Work to be completed: Would you give the listing again exactly, without its images?

The records:
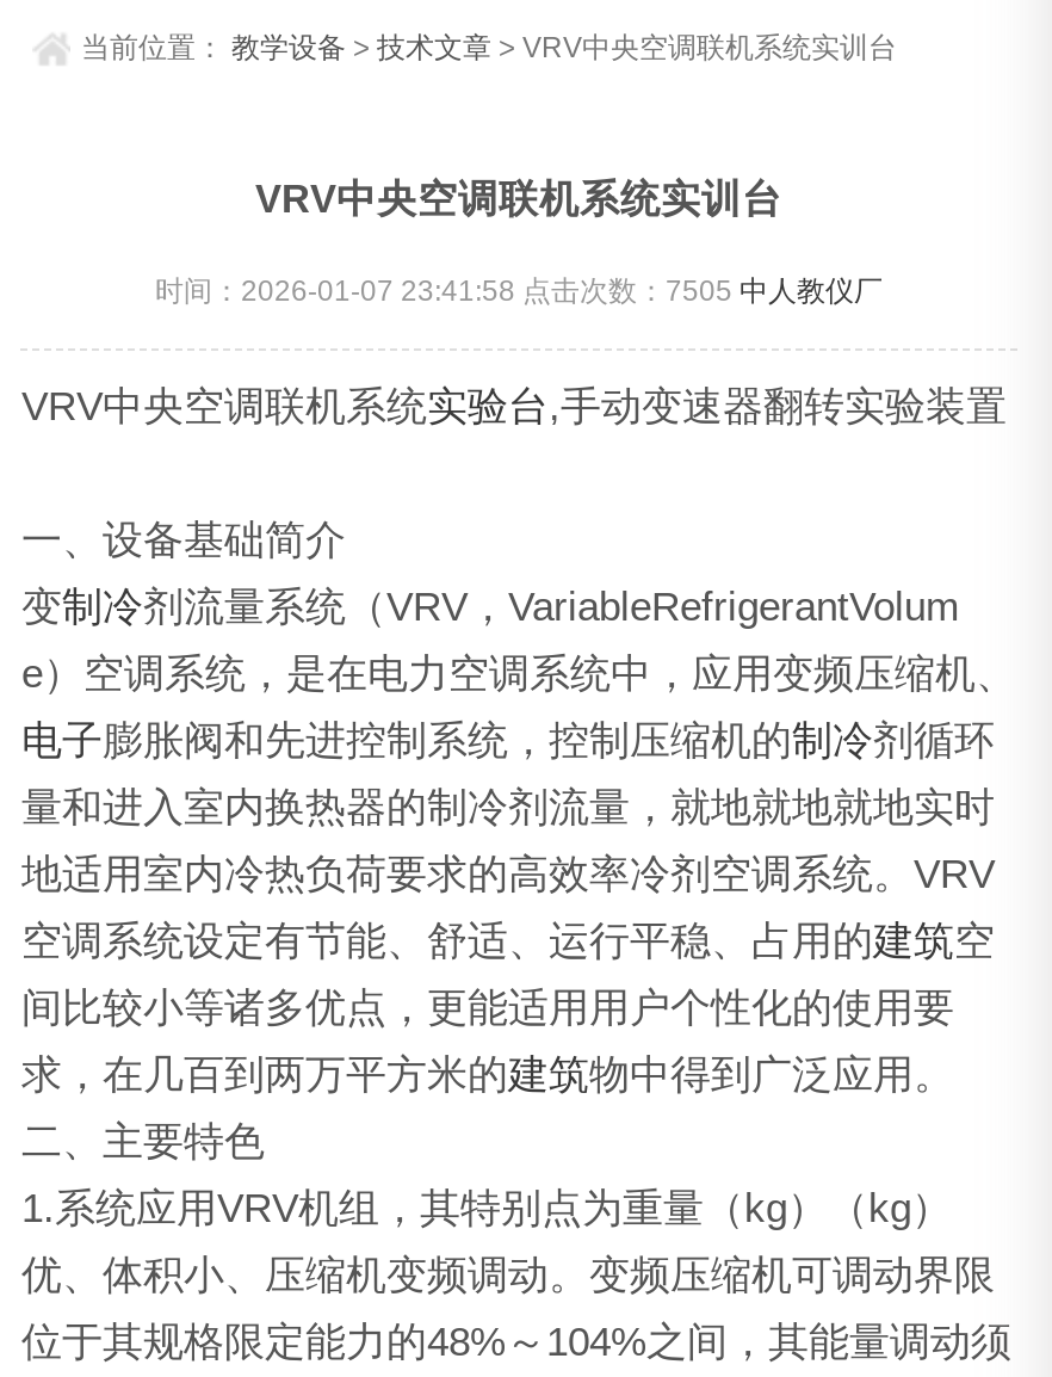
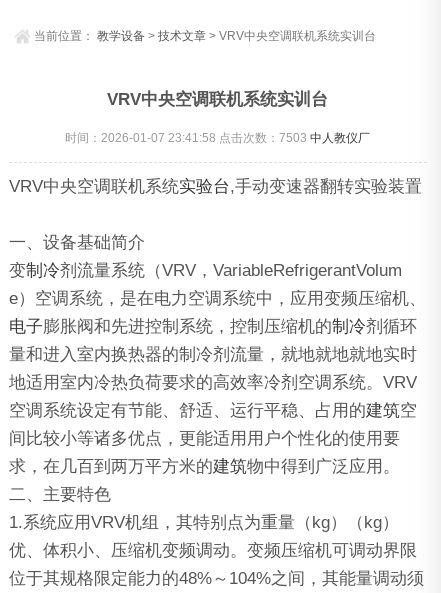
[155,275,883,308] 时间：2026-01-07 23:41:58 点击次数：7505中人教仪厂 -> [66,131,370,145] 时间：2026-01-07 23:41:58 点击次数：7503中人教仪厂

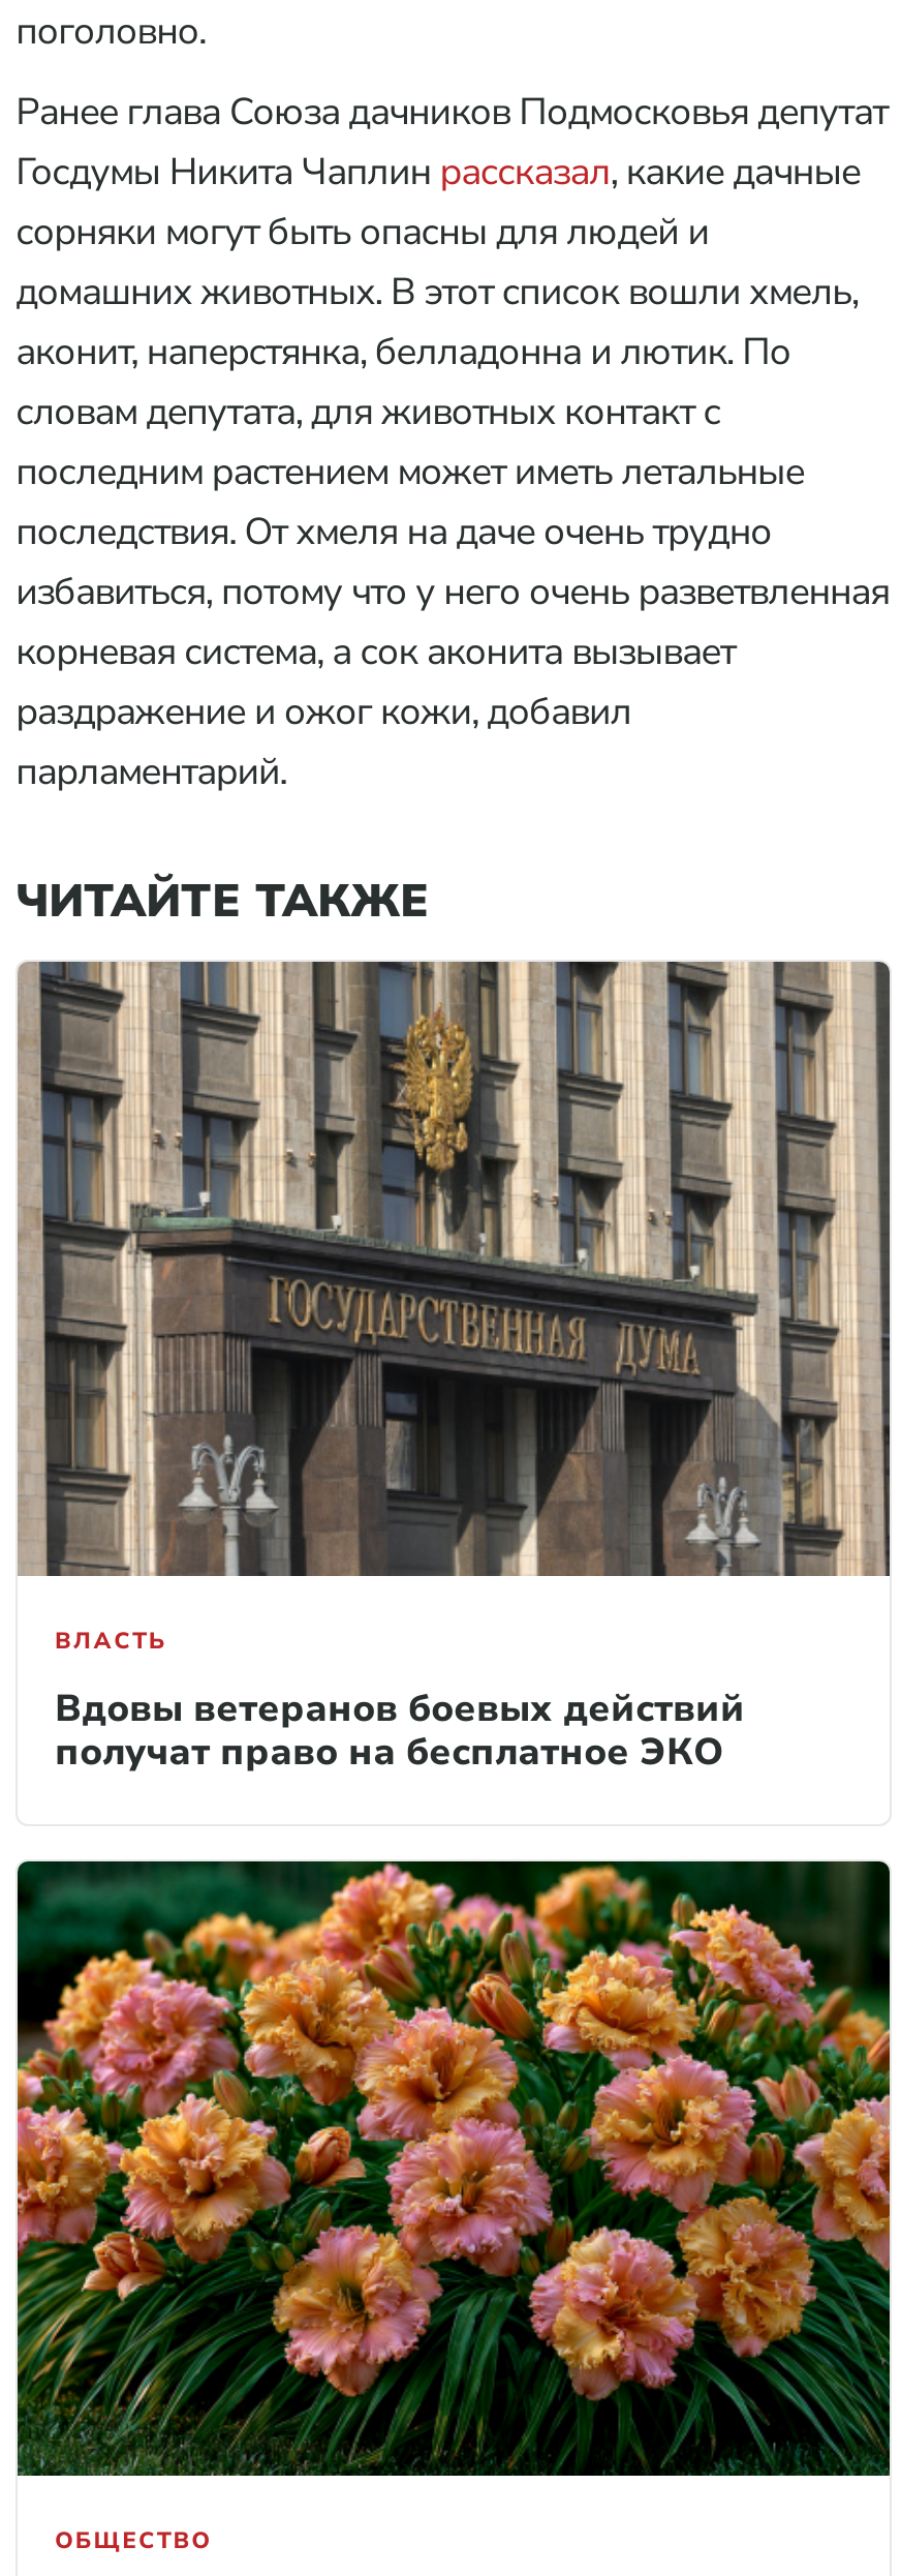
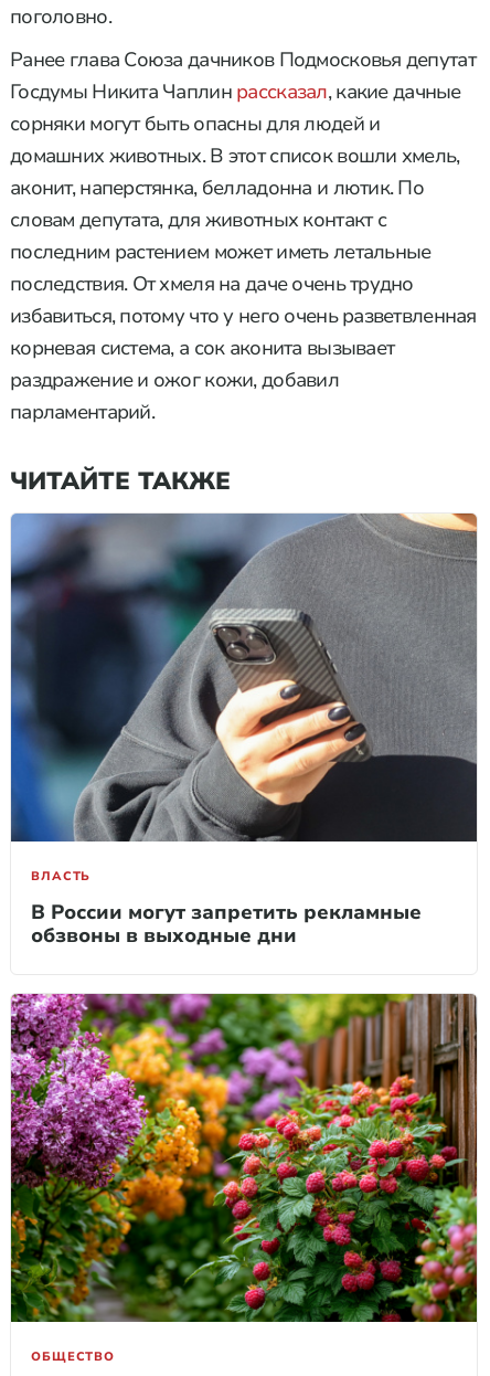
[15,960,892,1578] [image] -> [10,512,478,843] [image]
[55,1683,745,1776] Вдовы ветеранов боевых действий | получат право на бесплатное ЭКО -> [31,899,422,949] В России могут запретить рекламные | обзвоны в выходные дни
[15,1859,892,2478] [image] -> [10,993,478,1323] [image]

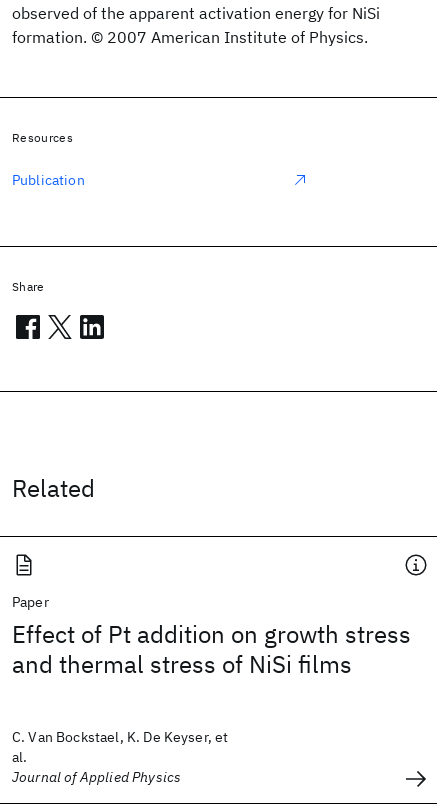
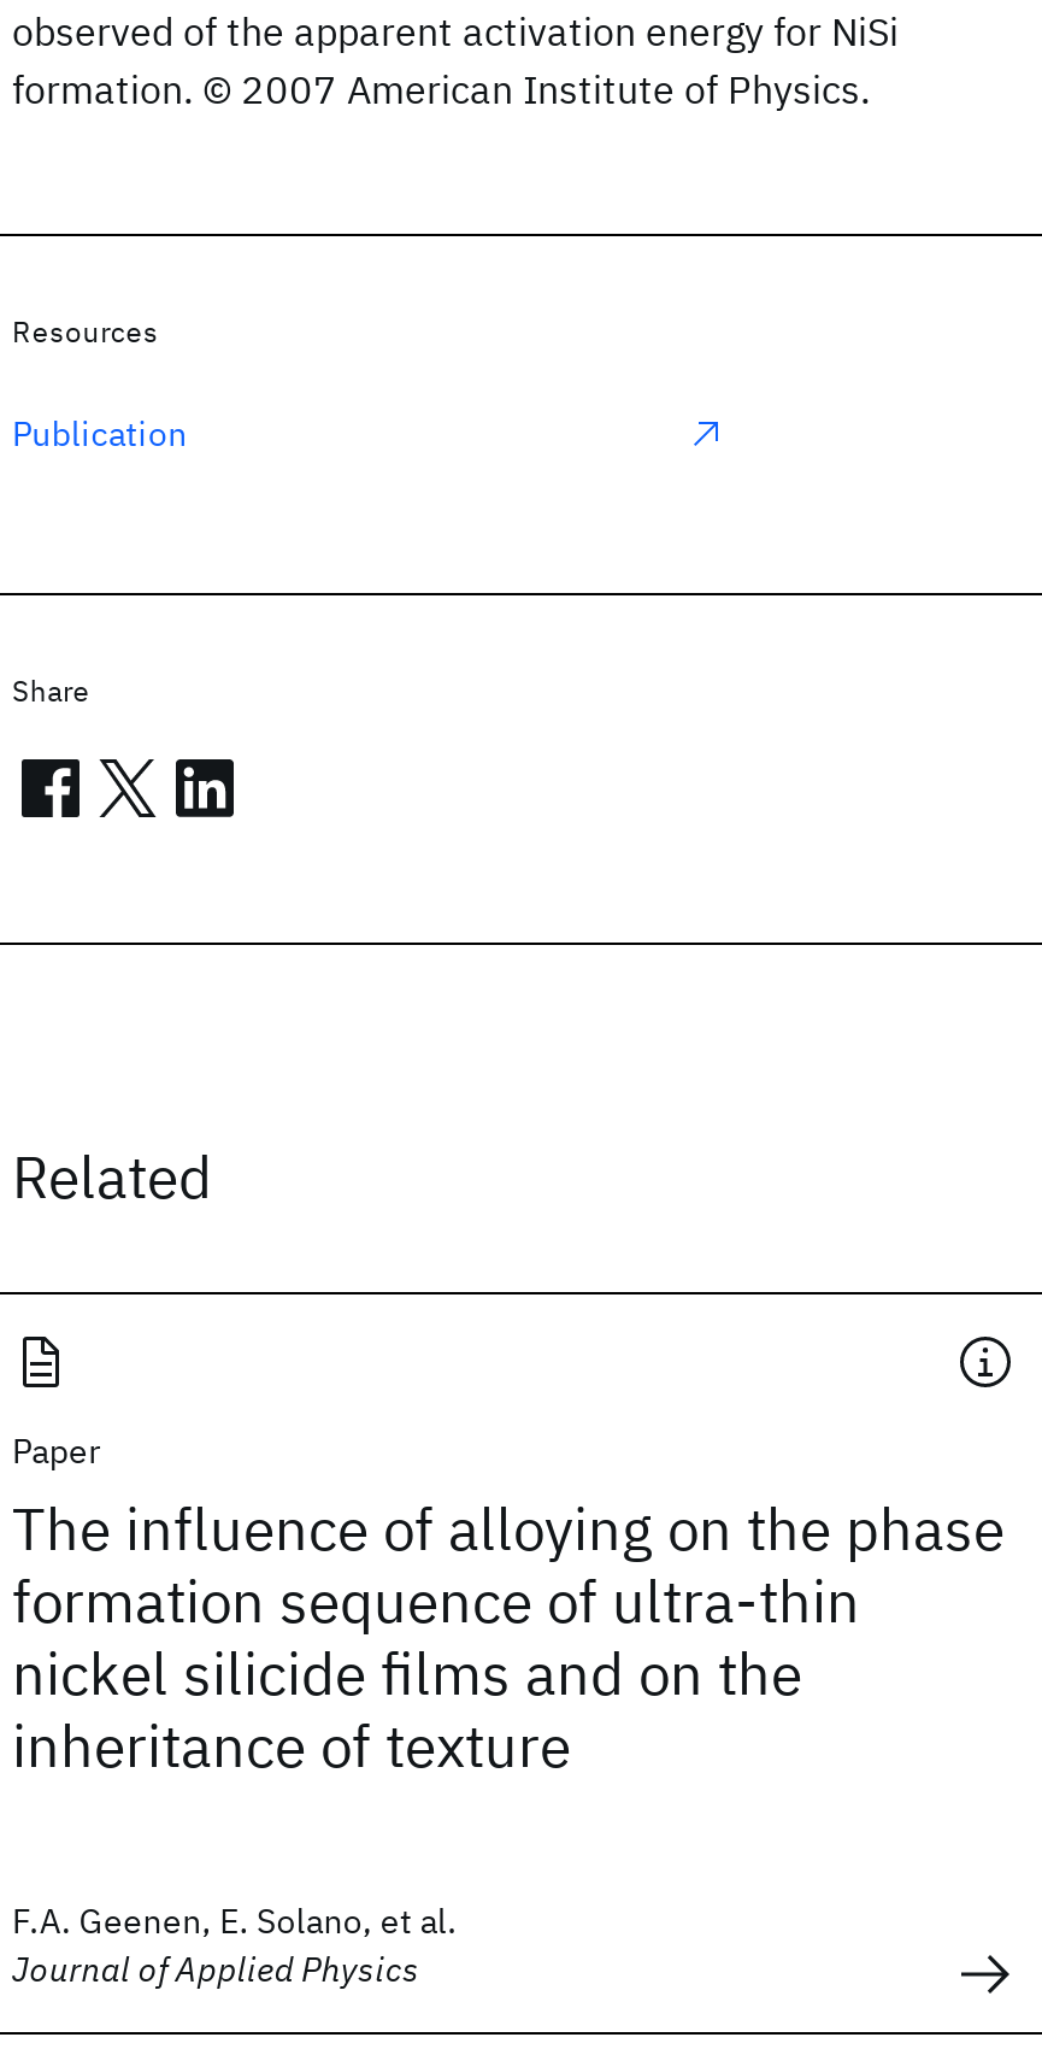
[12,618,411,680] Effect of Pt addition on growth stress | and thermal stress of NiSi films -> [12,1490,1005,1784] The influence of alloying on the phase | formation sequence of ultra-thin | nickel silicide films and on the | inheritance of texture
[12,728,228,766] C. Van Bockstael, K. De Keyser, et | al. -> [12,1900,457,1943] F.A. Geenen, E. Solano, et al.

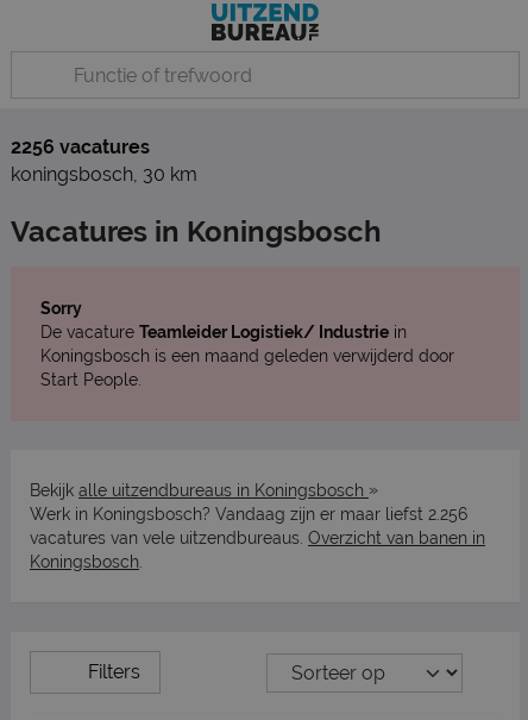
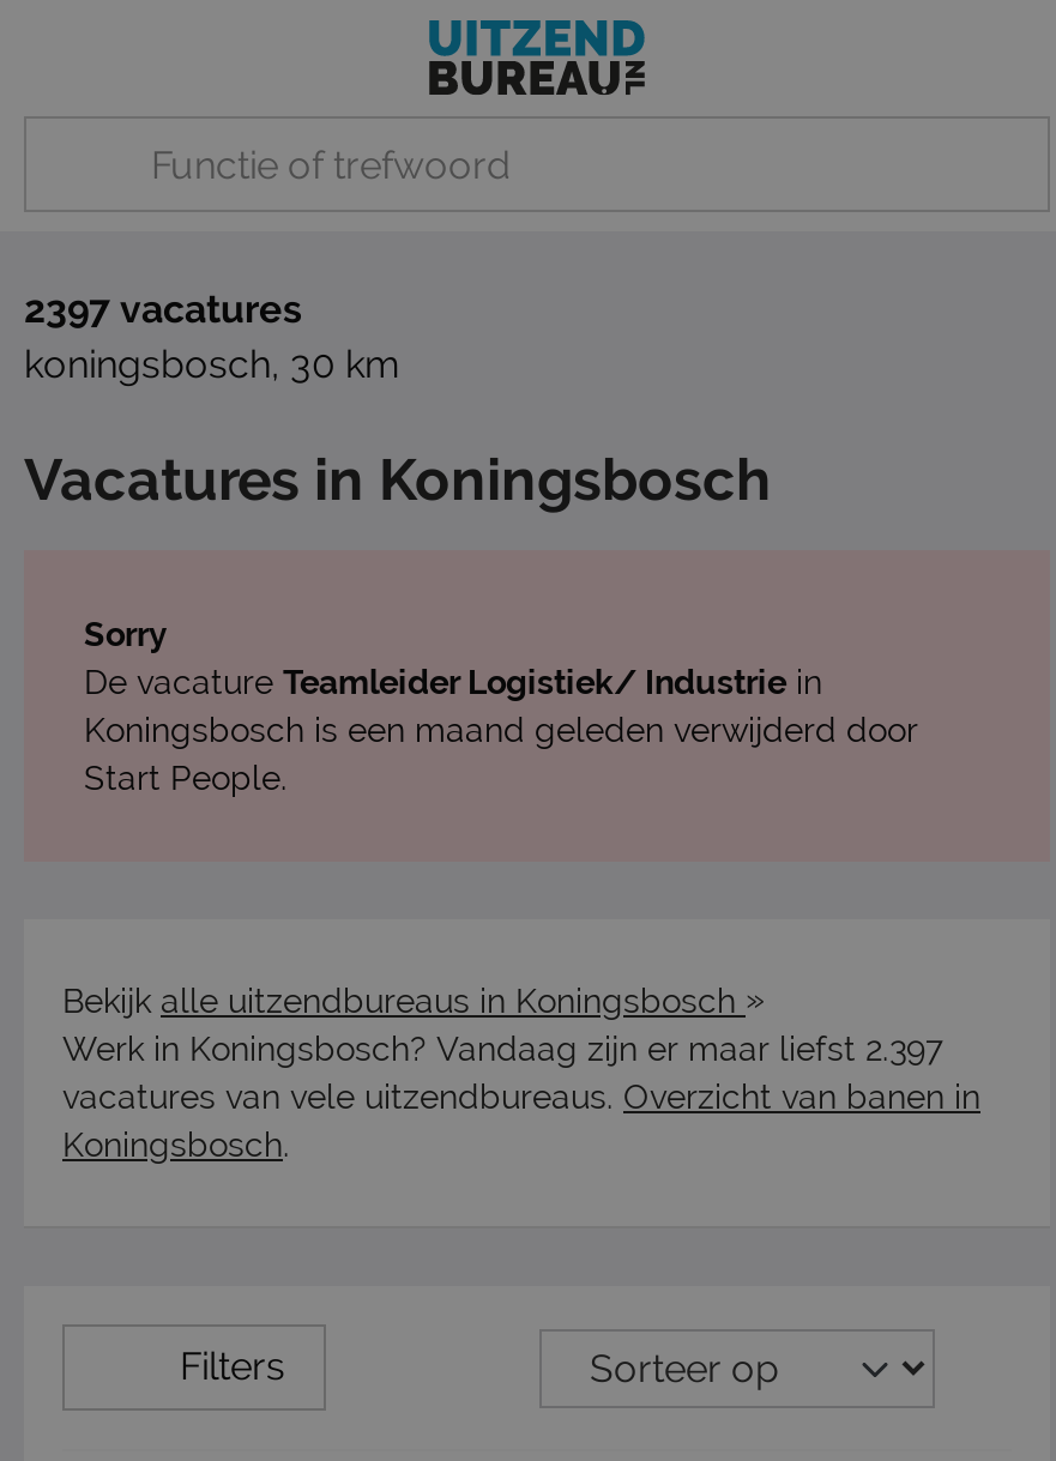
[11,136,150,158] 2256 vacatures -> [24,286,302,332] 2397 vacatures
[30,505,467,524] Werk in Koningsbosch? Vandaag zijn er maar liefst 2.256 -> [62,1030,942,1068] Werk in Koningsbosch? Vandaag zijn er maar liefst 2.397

Completed task:
[155,275,883,308] 时间：2026-01-07 23:41:58 点击次数：7505中人教仪厂 -> [66,131,370,145] 时间：2026-01-07 23:41:58 点击次数：7503中人教仪厂

[15,960,892,1578] [image] -> [10,512,478,843] [image]
[55,1683,745,1776] Вдовы ветеранов боевых действий | получат право на бесплатное ЭКО -> [31,899,422,949] В России могут запретить рекламные | обзвоны в выходные дни
[15,1859,892,2478] [image] -> [10,993,478,1323] [image]

[12,618,411,680] Effect of Pt addition on growth stress | and thermal stress of NiSi films -> [12,1490,1005,1784] The influence of alloying on the phase | formation sequence of ultra-thin | nickel silicide films and on the | inheritance of texture
[12,728,228,766] C. Van Bockstael, K. De Keyser, et | al. -> [12,1900,457,1943] F.A. Geenen, E. Solano, et al.

[11,136,150,158] 2256 vacatures -> [24,286,302,332] 2397 vacatures
[30,505,467,524] Werk in Koningsbosch? Vandaag zijn er maar liefst 2.256 -> [62,1030,942,1068] Werk in Koningsbosch? Vandaag zijn er maar liefst 2.397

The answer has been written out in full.